[2024] UKUT 311 (AAC)
Upper Tribunal Administrative Appeals Chamber

[2024] UKUT 311 (AAC)

Fecha: 06-Dic-2023

Error in failing to seek a further report from Dr Holt on the issues on which the First-tier Tribunal found Dr Holt’s report lacking

(2)

Error in failing to seek a further report from Dr Holt on the issues on which the First-tier Tribunal found Dr Holt’s report lacking

25.

The First-tier Tribunal erred in law in not seeking a further report from Dr Holt on the issues on which the First-tier Tribunal found Dr Holt’s report lacking. I say that for two broad reasons.

26.

First, the First-tier Tribunal said at paragraph 57 of its written reasons—

While Dr Holt provides a diagnosis of Complex-PTSD, which, we found, is reasonable to conclude, we must consider the Appellant’s day-to-day functioning in accordance with Note 2, which Dr Holt has not. We might add, it appears Dr Holt had not been specifically instructed with reference to Note 2”.

27.

As to the part of that passage that I have underlined, the First-tier Tribunal had clearly thought (as Note 2 envisages) that a psychiatrist or clinical psychologist would in principle be well placed to opine on the effect on day-to-day functioning.
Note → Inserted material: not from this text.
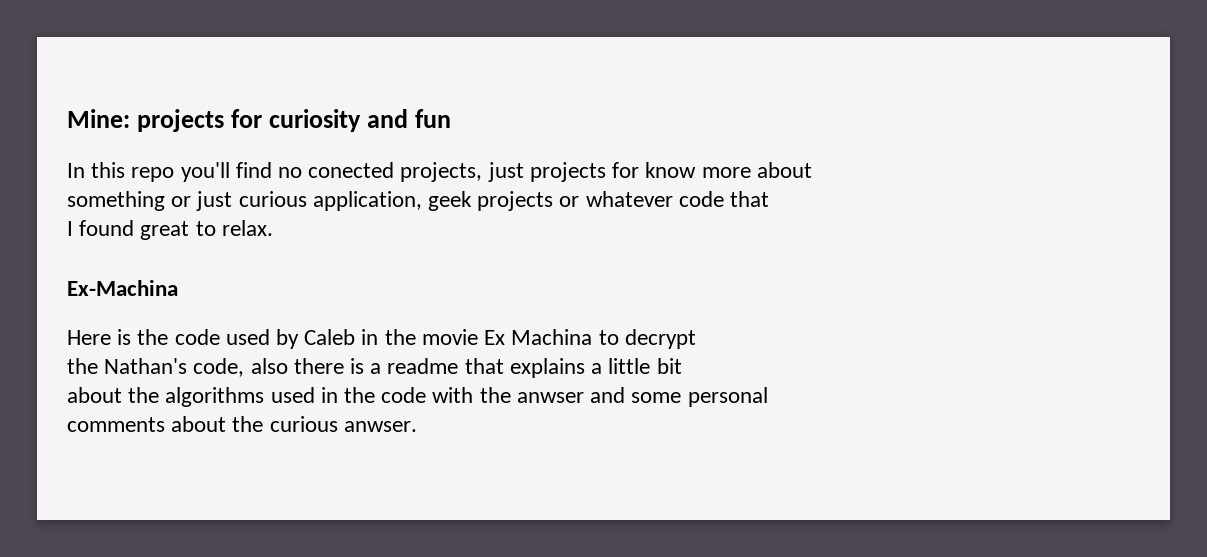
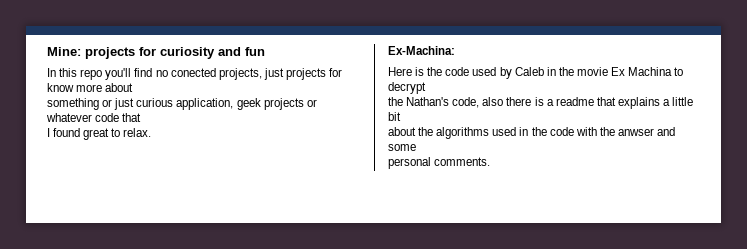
[67,280,178,296] Ex-Machina -> [388,46,455,55] Ex-Machina:
(682, 397) none -> (416, 147) //
[67,416,417,432] // comments about the curious anwser. -> [434,157,491,166] comments.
I say that given that it was the First-tier Tribunal which directed CICA to commission the report (directions 28/6/23, page TD4) and that the tribunal directed CICA to ask the psychiatrist or clinical psychologist the following question, which derives from Note 2: “What effect have the symptoms of the mental illness/injury had on the Appellant's day to day activities? Please consider ability to work, manage social and domestic activities and sexual or other relevant function” (page TD6). Moreover, it is clear that CICA must have put that question to Dr Holt; she reproduced it verbatim at paragraph 7.5 of her report (page C357). That question reproduced in substance the part of Note 2 that deals with day-to-day functioning. If the First-tier Tribunal considered that a question formulated by that tribunal, and put to a specialist commissioned at the direction of that tribunal, had not been sufficiently answered, then the tribunal should have sought a fuller answer from the specialist. As Ms H pointed out to me, Dr Holt’s report was not commissioned by Ms H but by her opponent (and at the First-tier Tribunal’s direction). Any inadequacies in it should not, she submitted, have been held against her. I agree that any perceived inadequacies in Dr Holt’s report should not have been held against Ms H without further enquiry of the specialist by the First-tier Tribunal.

28.

Second, the First-tier Tribunal said—

“We note that Dr Holt had not been specifically asked to comment with reference to the meaning of DMI per Note 2 to the Scheme 2012” (paragraph 35, written reasons)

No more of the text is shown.